• Directions: From the first line to the last, copy the listing exactly and omit the images.

+++++

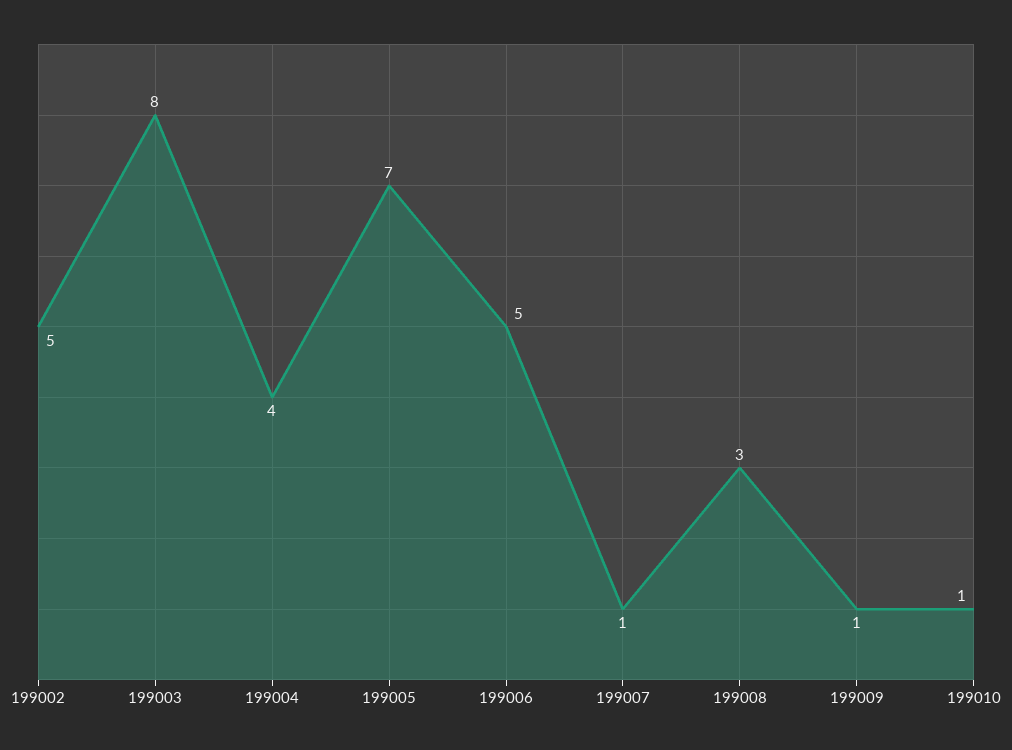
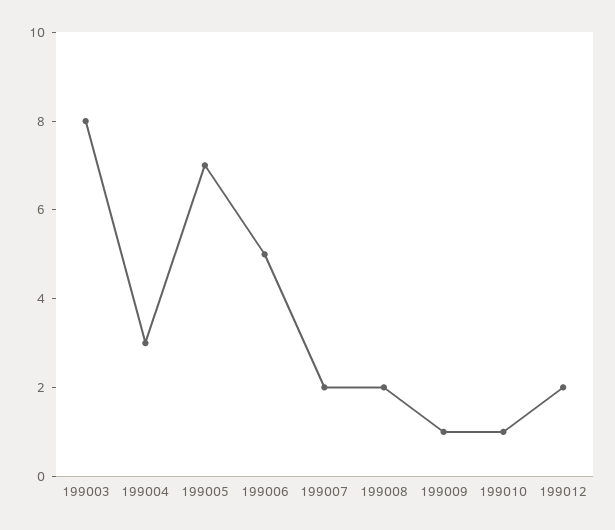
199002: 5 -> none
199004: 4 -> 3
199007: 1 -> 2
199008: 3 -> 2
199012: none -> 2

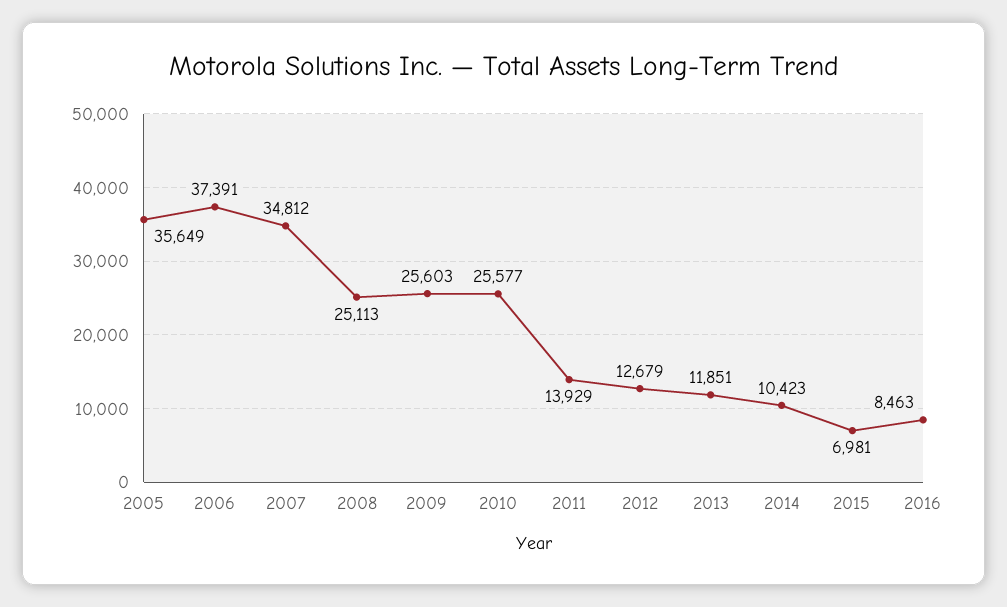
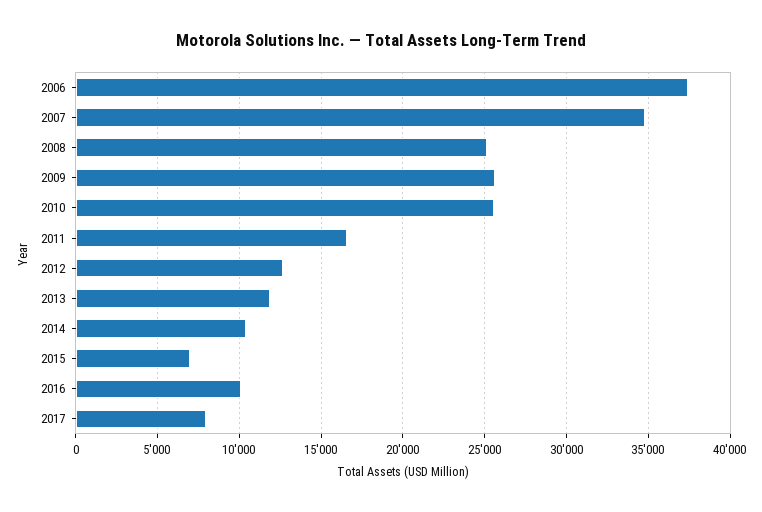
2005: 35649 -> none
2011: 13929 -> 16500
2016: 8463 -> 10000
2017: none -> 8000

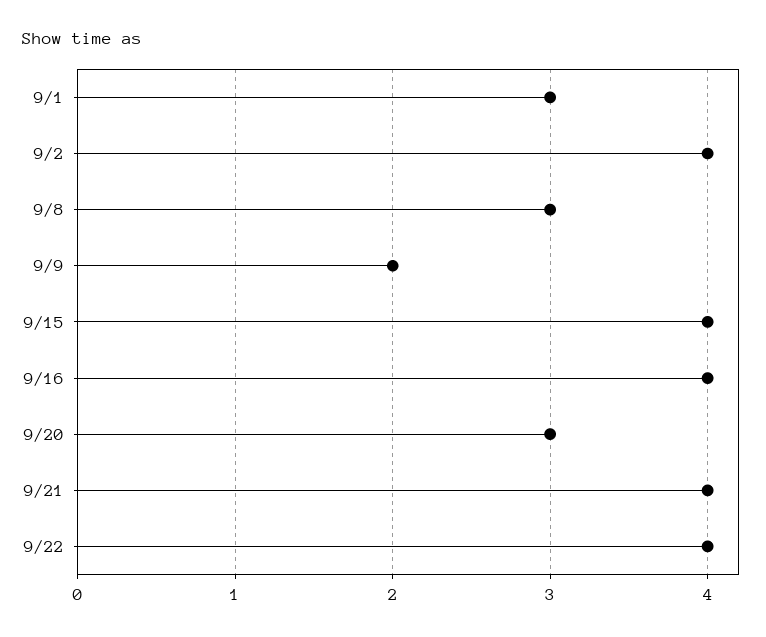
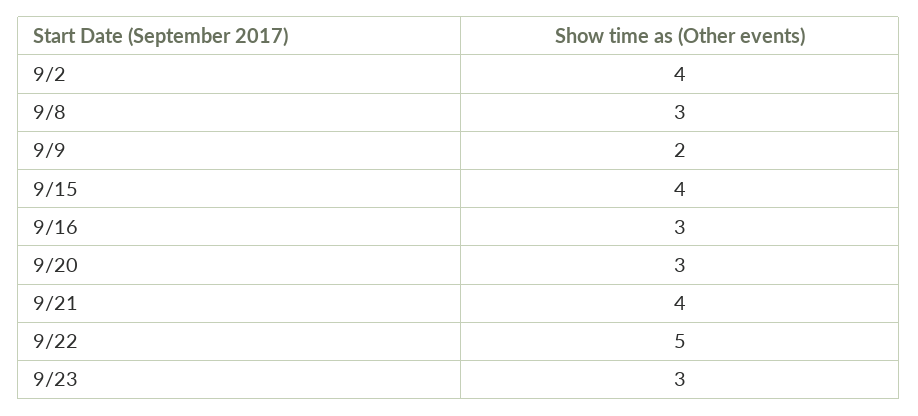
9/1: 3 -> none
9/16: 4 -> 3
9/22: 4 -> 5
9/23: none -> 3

+++++

• Answer space:
199002: 5 -> none
199004: 4 -> 3
199007: 1 -> 2
199008: 3 -> 2
199012: none -> 2

2005: 35649 -> none
2011: 13929 -> 16500
2016: 8463 -> 10000
2017: none -> 8000

9/1: 3 -> none
9/16: 4 -> 3
9/22: 4 -> 5
9/23: none -> 3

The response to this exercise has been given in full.